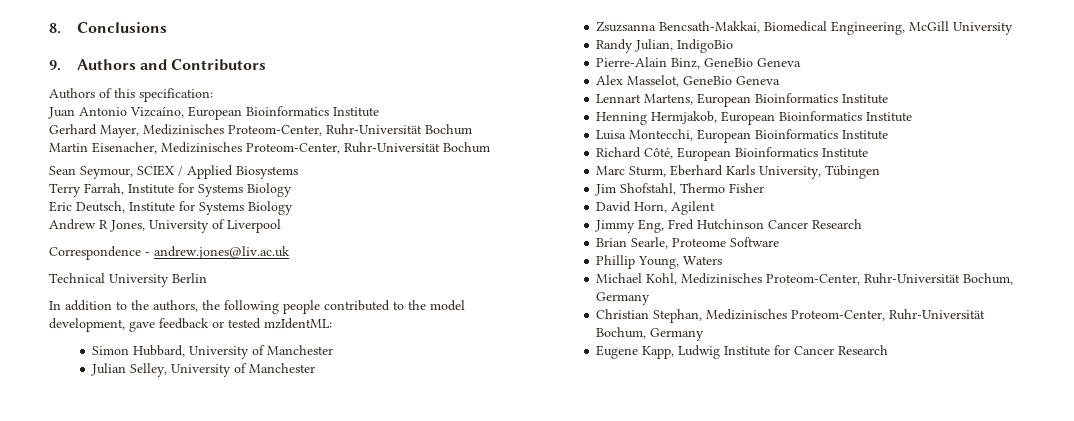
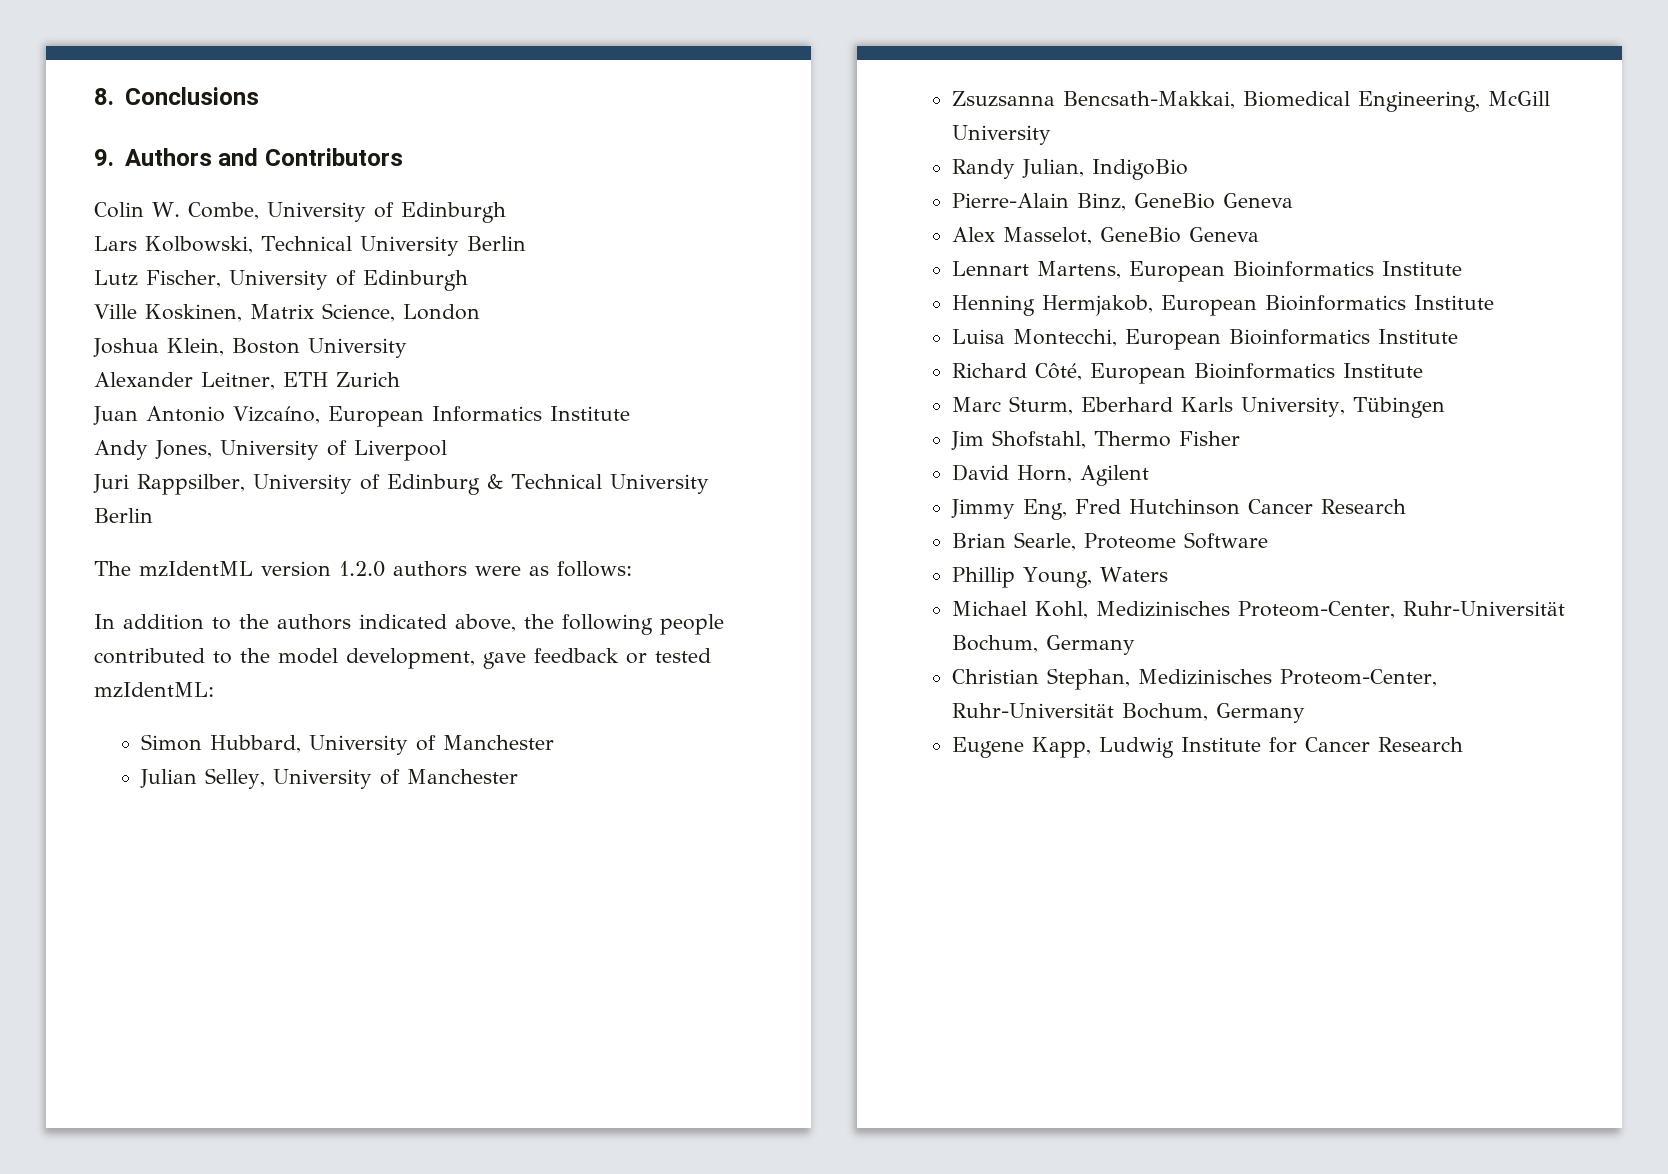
- Authors of this specification:
+ Colin W. Combe, University of Edinburgh
+ Lars Kolbowski, Technical University Berlin
+ Lutz Fischer, University of Edinburgh
+ Ville Koskinen, Matrix Science, London
+ Joshua Klein, Boston University
+ Alexander Leitner, ETH Zurich
- Juan Antonio Vizcaíno, European Bioinformatics Institute
- Gerhard Mayer, Medizinisches Proteom-Center, Ruhr-Universität Bochum
- Martin Eisenacher, Medizinisches Proteom-Center, Ruhr-Universität Bochum
- Sean Seymour, SCIEX / Applied Biosystems
- Terry Farrah, Institute for Systems Biology
- Eric Deutsch, Institute for Systems Biology
- Andrew R Jones, University of Liverpool
- Correspondence - andrew.jones@liv.ac.uk
- Technical University Berlin
+ Juan Antonio Vizcaíno, European Informatics Institute
+ Andy Jones, University of Liverpool
+ Juri Rappsilber, University of Edinburg & Technical University Berlin
+ The mzIdentML version 1.2.0 authors were as follows:
- In addition to the authors, the following people contributed to the model development, gave feedback or tested mzIdentML:
+ In addition to the authors indicated above, the following people contributed to the model development, gave feedback or tested mzIdentML:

______

- **Task item**
Restate the lines of the records exactly, starting at the first and stopping after the line with "Leitner, ETH Zurich". Leave out any picture.

- **Response to the task**
- Authors of this specification:
+ Colin W. Combe, University of Edinburgh
+ Lars Kolbowski, Technical University Berlin
+ Lutz Fischer, University of Edinburgh
+ Ville Koskinen, Matrix Science, London
+ Joshua Klein, Boston University
+ Alexander Leitner, ETH Zurich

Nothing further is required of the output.